Exercise description:
Restate the records that follow word for word. Omit the images.

Excerpted data:
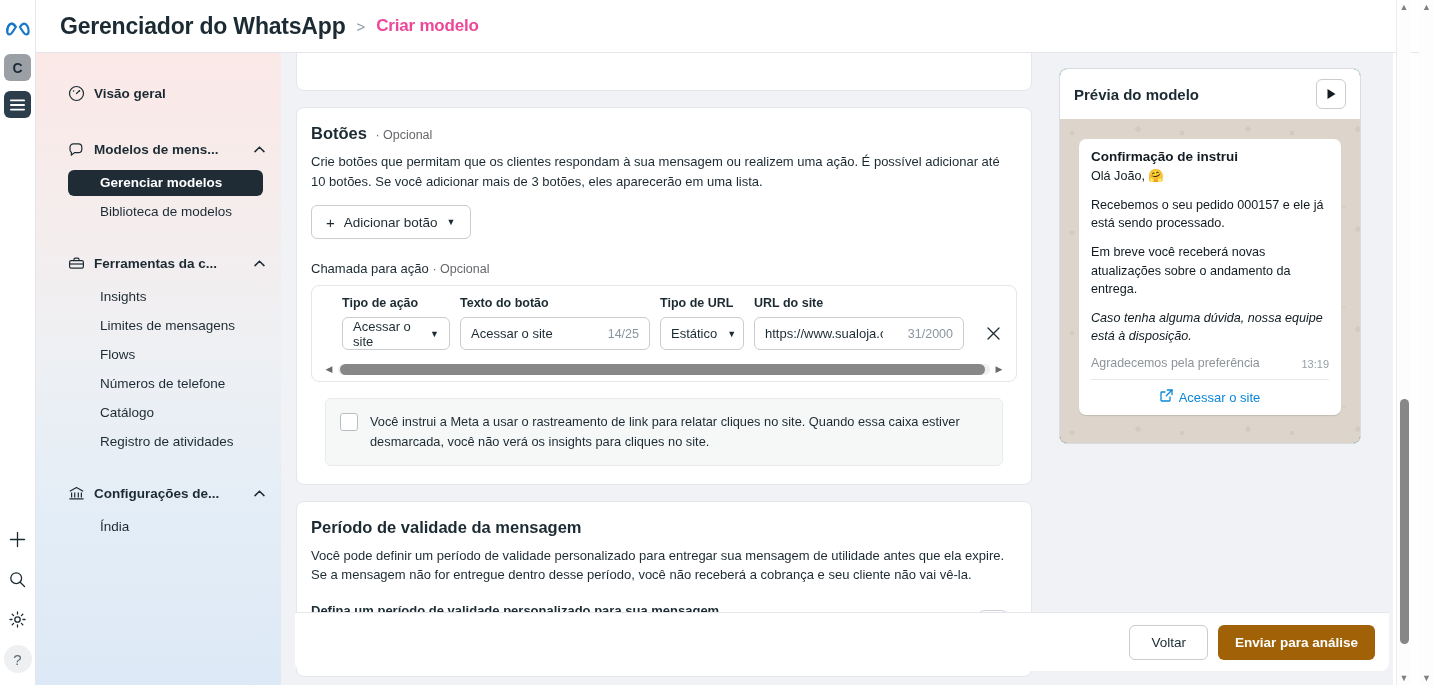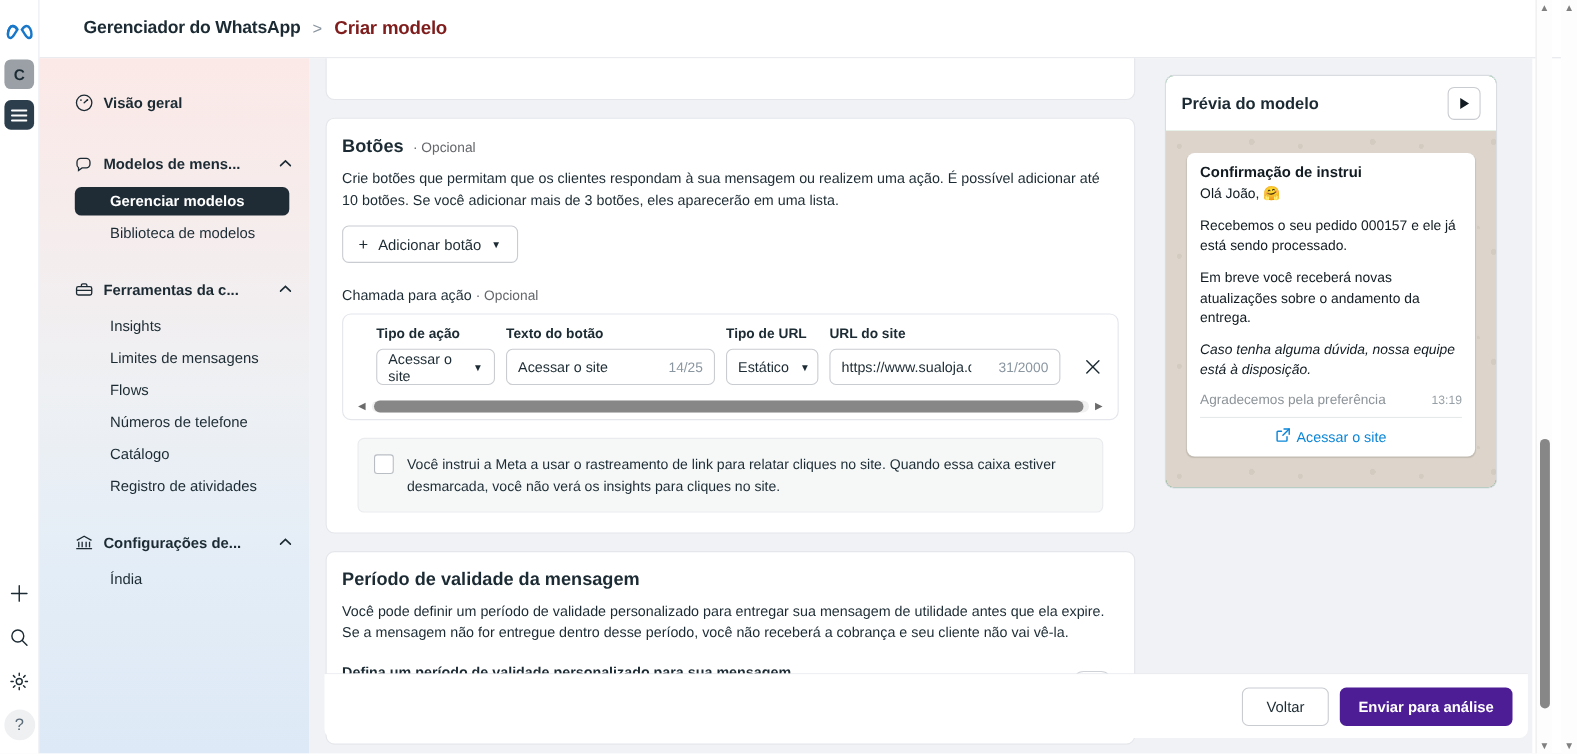--- a/index.html
+++ b/index.html
@@ -32,23 +32,23 @@
     color: #1c2b33;
   }
   .rail-tool.help { background: #eef0f2; border-radius: 50%; color:#5b6b78; font-size: 15px; }
 
   
   .topbar {
     position: absolute; left: 36px; top: 0; width: 1398px; height: 53px;
     background: #ffffff; border-bottom: 1px solid #e4e6eb;
     display: flex; align-items: center; padding-left: 24px;
   }
-  .crumb-root { font-size: 16px; font-weight: 700; color: #1c2b33; letter-spacing: -0.2px; margin-left: 16px;}
+  .crumb-root { font-size: 23px; font-weight: 700; color: #1c2b33; letter-spacing: -0.2px;}
   .crumb-sep { font-size: 15px; color: #8a96a0; margin: 0 11px; }
-  .crumb-leaf { font-size: 17px; font-weight: 700; color: #7f1d1d; letter-spacing: -0.2px;}
+  .crumb-leaf { font-size: 17px; font-weight: 700; color: #ec4899; letter-spacing: -0.2px;}
 
   
   .sidebar {
     position: absolute; left: 36px; top: 53px; width: 245px; height: 632px;
     background: linear-gradient(180deg, #fbe9e7 0%, #f6ecec 22%, #eef0f3 48%, #e3edf7 74%, #dde9f6 100%);
     padding-top: 22px;
     overflow: hidden;
   }
   .nav-group { margin-bottom: 4px; }
   .nav-top {
@@ -155,21 +155,21 @@
     display: flex; align-items: center; justify-content: flex-end;
     padding-right: 14px; gap: 10px;
   }
   .btn-back {
     height: 35px; padding: 0 21px; border: 1px solid #c9ccd1; border-radius: 6px;
     background: #fff; font-size: 13.5px; color: #1c2b33; cursor: pointer;
     display: flex; align-items: center;
   }
   .btn-submit {
     height: 35px; padding: 0 17px; border: none; border-radius: 6px;
-    background: #4c1d95; color: #ffffff; font-size: 13.5px; font-weight: 700; cursor: pointer;
+    background: #a16207; color: #ffffff; font-size: 13.5px; font-weight: 700; cursor: pointer;
     display: flex; align-items: center;
   }
 
   
   .preview {
     position: absolute; left: 1059px; top: 68px; width: 302px;
     border: 1px solid #d9dde2; border-radius: 8px; overflow: hidden; background: #15803d;
   }
   .pv-head {
     height: 50px; display: flex; align-items: center; justify-content: space-between;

Written answer:
--- a/index.html
+++ b/index.html
@@ -32,23 +32,23 @@
     color: #1c2b33;
   }
   .rail-tool.help { background: #eef0f2; border-radius: 50%; color:#5b6b78; font-size: 15px; }
 
   
   .topbar {
     position: absolute; left: 36px; top: 0; width: 1398px; height: 53px;
     background: #ffffff; border-bottom: 1px solid #e4e6eb;
     display: flex; align-items: center; padding-left: 24px;
   }
-  .crumb-root { font-size: 16px; font-weight: 700; color: #1c2b33; letter-spacing: -0.2px; margin-left: 16px;}
+  .crumb-root { font-size: 23px; font-weight: 700; color: #1c2b33; letter-spacing: -0.2px;}
   .crumb-sep { font-size: 15px; color: #8a96a0; margin: 0 11px; }
-  .crumb-leaf { font-size: 17px; font-weight: 700; color: #7f1d1d; letter-spacing: -0.2px;}
+  .crumb-leaf { font-size: 17px; font-weight: 700; color: #ec4899; letter-spacing: -0.2px;}
 
   
   .sidebar {
     position: absolute; left: 36px; top: 53px; width: 245px; height: 632px;
     background: linear-gradient(180deg, #fbe9e7 0%, #f6ecec 22%, #eef0f3 48%, #e3edf7 74%, #dde9f6 100%);
     padding-top: 22px;
     overflow: hidden;
   }
   .nav-group { margin-bottom: 4px; }
   .nav-top {
@@ -155,21 +155,21 @@
     display: flex; align-items: center; justify-content: flex-end;
     padding-right: 14px; gap: 10px;
   }
   .btn-back {
     height: 35px; padding: 0 21px; border: 1px solid #c9ccd1; border-radius: 6px;
     background: #fff; font-size: 13.5px; color: #1c2b33; cursor: pointer;
     display: flex; align-items: center;
   }
   .btn-submit {
     height: 35px; padding: 0 17px; border: none; border-radius: 6px;
-    background: #4c1d95; color: #ffffff; font-size: 13.5px; font-weight: 700; cursor: pointer;
+    background: #a16207; color: #ffffff; font-size: 13.5px; font-weight: 700; cursor: pointer;
     display: flex; align-items: center;
   }
 
   
   .preview {
     position: absolute; left: 1059px; top: 68px; width: 302px;
     border: 1px solid #d9dde2; border-radius: 8px; overflow: hidden; background: #15803d;
   }
   .pv-head {
     height: 50px; display: flex; align-items: center; justify-content: space-between;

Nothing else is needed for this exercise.